My point here is not so much to critique our society’s morbid fascination with watching violence (nor even to query why Wandsworth Council had failed to clean out the tree-roots from our apartment building’s pipes for over forty years). Instead, I would like to float one possibility about why the London riots – which had seemed so irresistible on the third night – fizzled out so quickly, namely that the rioters failed to excel in the areas traditionally associated with durable insurgencies and the police employed appropriate counterinsurgent methods.

This is not to say (as others have done, both academically and in the blogosphere), that the riots can be understood as an insurgency – they were evidentially not – merely that we can glean at least another dimension of understanding by analysing them through a counterinsurgent lens.

Take popular support. The rioters did have some support, particularly within lower-income council estates. Moreover, the act of looting seemed to hold a degree of universal appeal: numerous people joined the riots entirely on impulse, perhaps based on the lure of ‘sticking it to the man’ or merely the chance to grab free stuff.
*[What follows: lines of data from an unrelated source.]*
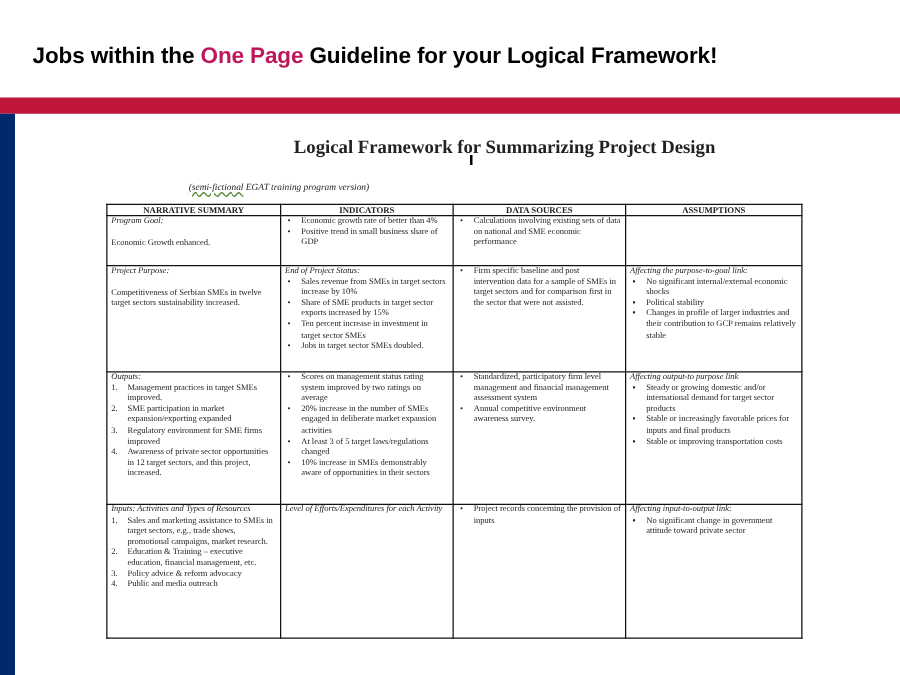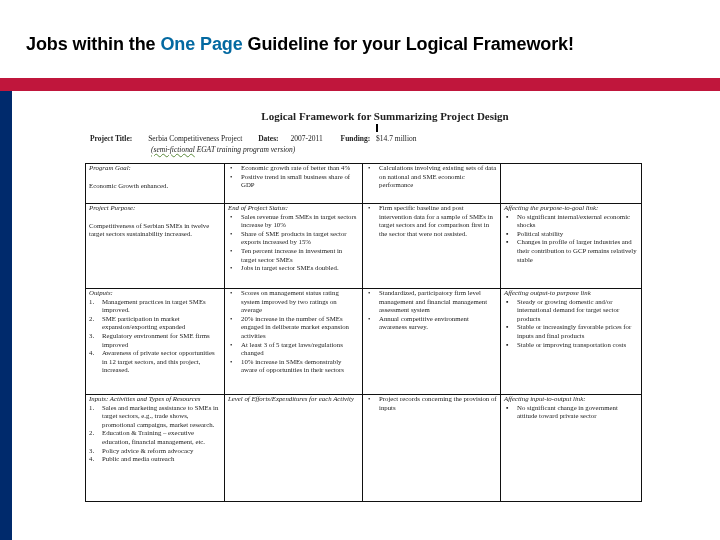"One Page" .slide-title .accent { color: #0369a1 -> #be185d }
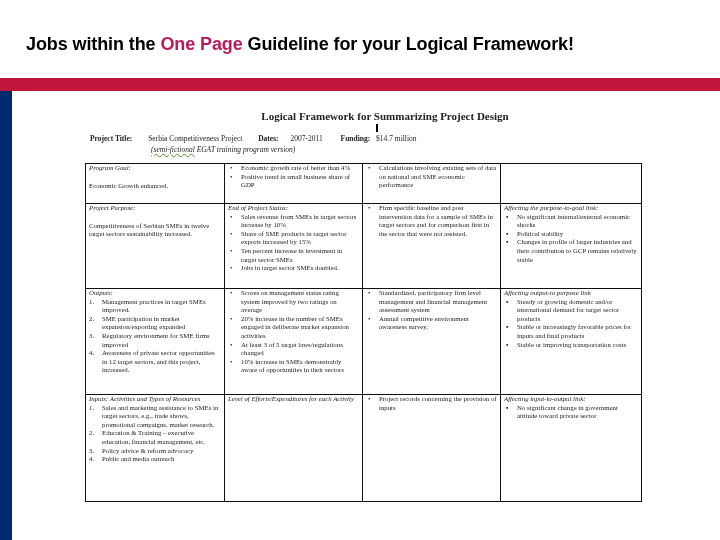"Logical Framework for Summarizing" .doc-title { font-size: 11px -> 15px }
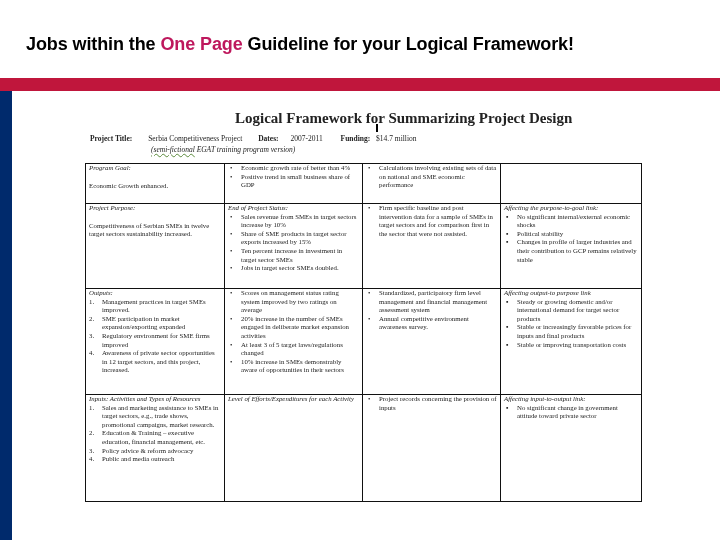"Project Title: Serbia Competitiveness" div.meta-row { html: <div> <span>Project Title:</span> <span>Serbia Competitiveness Project</span> <span>Dates:</span> <span>2007-2011</span> <span>Funding:</span> <span>$14.7 million</span> </div> -> none }
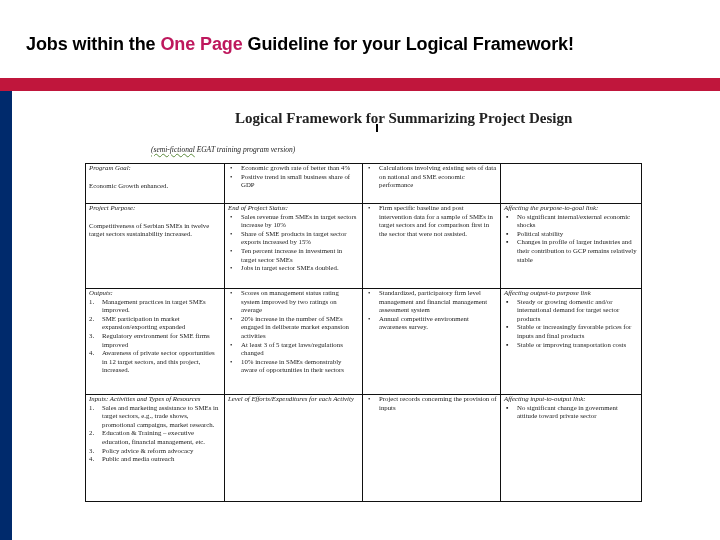"NARRATIVE SUMMARY" tr { html: none -> <tr> <th>NARRATIVE SUMMARY</th> <th>INDICATORS</th> <th>DATA SOURCES</th> <th>ASSUMPTIONS</th> </tr> }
The case of Natasha Reid, who looted a television (despite already owing a larger one), was iconic.

Generally, however, the rioters failed to secure much backing. Their wanton violence and terrorism caused fear, revulsion and anger: the image of a Croydon furniture store transformed into a gargantuan bonfire or an injured boy being mugged by youths feigning to give assistance were particularly striking. Two examples show the public’s reaction. The first were the civic rallies, where members of the public grouped together to clean up the damage, signal their opposition and even establish vigilante groups. The second was a YouGov poll:

‘Asked if the police should be able to use various tactics in response to riots provoked some pretty gung ho responses – 90% of people thought they should be able to use water cannon, 84% mounted police, 82% curfews, 78% tear gas, 72% tasers, 65% plastic bullets, 33% live ammunition. 77% thought that the army should be brought in’.

(Yes, you read it right – one-in-three people wanted the police to start gunning down civilians in London’s streets!)

This had a huge impact. While the rioters were initially able to conceal their planning within local estates and private homes, the absence of a wider popular base meant they could not fade back into the population for sanctuary afterwards. Just five days after the third night, the disgusted public had called in to report 1,271 people and 745 arrests had been made. Some rioters were so ashamed of their own actions that they turned themselves in. This helped break the back of the movement.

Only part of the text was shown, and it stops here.